Verónica Linares: "Falsas denuncias"

«Cuánto daño hacen situaciones como estas a las mujeres violadas y maltratadas que exigen justicia», escribe Verónica Linares

Verónica Linares: "Falsas denuncias"

Verónica Linares: «Él quiso contármela luego de que me vio por televisión defendiendo con todo a una mujer que decía haber sido víctima de violación en la cama de un hotel: “no siempre somos los victimarios”, me dijo.»

Unos gritos feroces lo hicieron saltar de la cama, que no era suya. A su lado, en una habitación extraña, una joven suplicaba que alguien la ayude. Estaba desnuda y entre lágrimas repetía una y otra vez que la habían violado. Él abría y cerraba los ojos con fuerza como tratando de despertar de una pesadilla. No entendía nada. 

Quería enfocar la escena en su mente, pero la cabeza le retumbaba por todo el alcohol que había tomado el día anterior. Intentó calmarla mientras luchaba por recordar qué hacía ahí y quién era ella. La resaca se evaporó en segundos, al darse cuenta de que la muchacha en crisis lo estaba acusando -a él- de ser un violador. 

Esta es una historia que escuché de labios de uno de sus protagonistas. Él quiso contármela luego de que me vio por televisión defendiendo con todo a una mujer que decía haber sido víctima de violación en la cama de un hotel: “no siempre somos los victimarios”, me dijo.

Eran finales del 2009, ya había culminado la temporada de verano, así que las discotecas de Larcomar -el point en esa época- estaban repletas. Él era ahí un fijo cada fin de semana. Saludaba a los chicos que cuidaban el ingreso al local y ellos le respondían con un familiar “¡Habla!”. Le abrían la cadena de acceso que separaba a los que hacían una cola para entrar de los VIP -como él y sus amigos-. Era un bacán.  

Dice que avanzada la noche hizo contacto visual con una guapa chica. “No sabes lo que era: un hembrón”. Me cuenta que tenía el cuerpo perfecto y un rostro hermoso. Él estaba en la barra con sus amigos y cuando lo vieron coqueteando con ella lo alentaron a ir a su encuentro. 

Él -bacán, VIP- siempre se ha ufanado de tener suerte con las chicas bonitas, pero asegura que esta era la más linda de todas. Luego de unos tragos y bailar algunas canciones de moda se fueron en taxi a un hotel. 

A las cuatro de la madrugada la policía entró al cuarto luego de que el administrador los llamara por el escándalo que se armó. Todos acabaron en la comisaría. Me cuenta que hasta le lloró al comisario jurándole -por su madre- que no era un violador. La joven -ya calmada- pedía dejar todo en “stand-by” hasta que pudiera hablar con un abogado. 

Esa misma tarde recibió la llamada de la bella joven que le planteaba retirar la denuncia a cambio de una indemnización. Él se puso furioso y luego de insultarla le tiró el teléfono. Al día siguiente –luego de verse en medio de un proceso judicial por violación– le devolvió la llamada y quedaron en encontrarse en Polvos Rosados. 

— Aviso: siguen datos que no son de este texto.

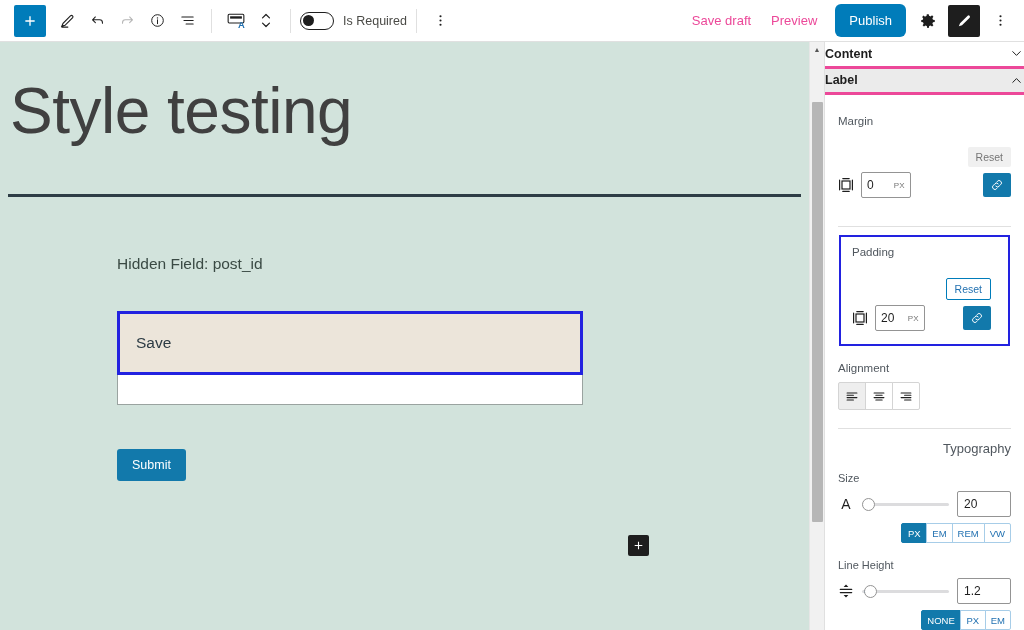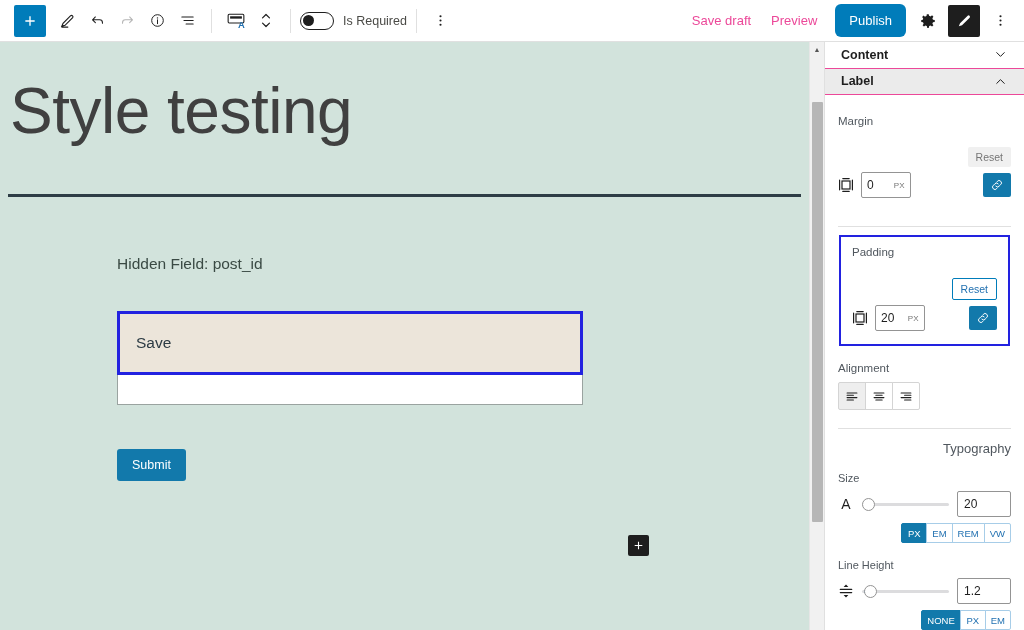--- a/index.html
+++ b/index.html
@@ -144,39 +144,39 @@
   .sidebar {
     width:200px; flex:none;
     background:#fff;
     border-left:1px solid #e0e0e0;
     overflow:hidden;
     display:flex; flex-direction:column;
   }
   .panel-head {
     height:38px; display:flex; align-items:center;
     justify-content:space-between;
-    padding:0 16px;
-    border-bottom:1px solid #ec4899;
+    padding:0 0;
+    border-bottom:3px solid #ec4899;
     cursor:pointer;
     font-size:12.5px; color:#1e1e1e; font-weight:600;
   }
   .panel-head.active { background:#ebebeb; }
   .chev { color:#1e1e1e; display:flex; }
 
   .sect { padding:10px 13px 0 13px; position:relative; }
   .sect-title {
     font-size:11.5px; color:#50575e; margin-bottom:20px;
   }
   .spacing-box {
     position:relative;
     margin:0 -13px; padding:10px 13px 14px 13px;
   }
   .spacing-box.focused {
     border:2px solid #2222e0;
-    margin:0 1px; padding:9px 11px 13px 11px;
+    margin:0 1px; padding:9px 17px 13px 11px;
   }
   .reset-row { display:flex; justify-content:flex-end; margin-bottom:5px; }
   .reset-btn {
     font-size:10.5px; color:#757575;
     background:#f0f0f0; border:none;
     padding:4px 8px; border-radius:2px;
     cursor:pointer; font-family:inherit;
   }
   .reset-btn.outlined {
     background:#fff; border:1px solid #007cba; color:#2271b1;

Ella – la denunciante- llegó con un supuesto hermano y los tres caminaron por los pasadizos de la feria discutiendo el monto que nuestro protagonista pagaría. Luego de un largo regateo todos fueron al banco para hacer el depósito de una primera parte como señal de trato. La diferencia fue entregada a la firma de un desistimiento en la comisaría. 

Creo cien por ciento en la versión de este chico. Lo conozco y me sorprende que nunca me lo hubiera contado. Tal vez por vergüenza, la misma que lo ahuyentó de hacerle el seguimiento a esta banda delincuencial. Para él todo acabó con la firma del documento, y me alegro. Pero cuánto daño hacen denuncias como esta a las mujeres violadas y maltratadas que acuden a una comisaría a pedir justicia y a veces son maltratadas. 

Y ¿qué me dicen de la corrupción?. Todo apunta a que esos policías estaban coludidos. Es muy raro que un caso tan noticioso no haya salido nunca a la luz pública. También es extraña la forma cómo se manejó la denuncia. La supuesta víctima no pasó por el médico legista y ¿los policías permitieron que denunciara? ¿Cómo eso de dejar en suspenso la denuncia policial? 

Este caso debió llegar hasta el final y establecer que se trató de un caso de extorsión. Exigir que en el libro de ocurrencias diga que la supuesta víctima no quiso pasar por el médico legista. Luego hacer una denuncia por calumnia o denuncia falsa, pero cada vez confiamos menos en nuestro sistema de justicia. Tenemos miedo de ser inocentes y terminar en la cárcel.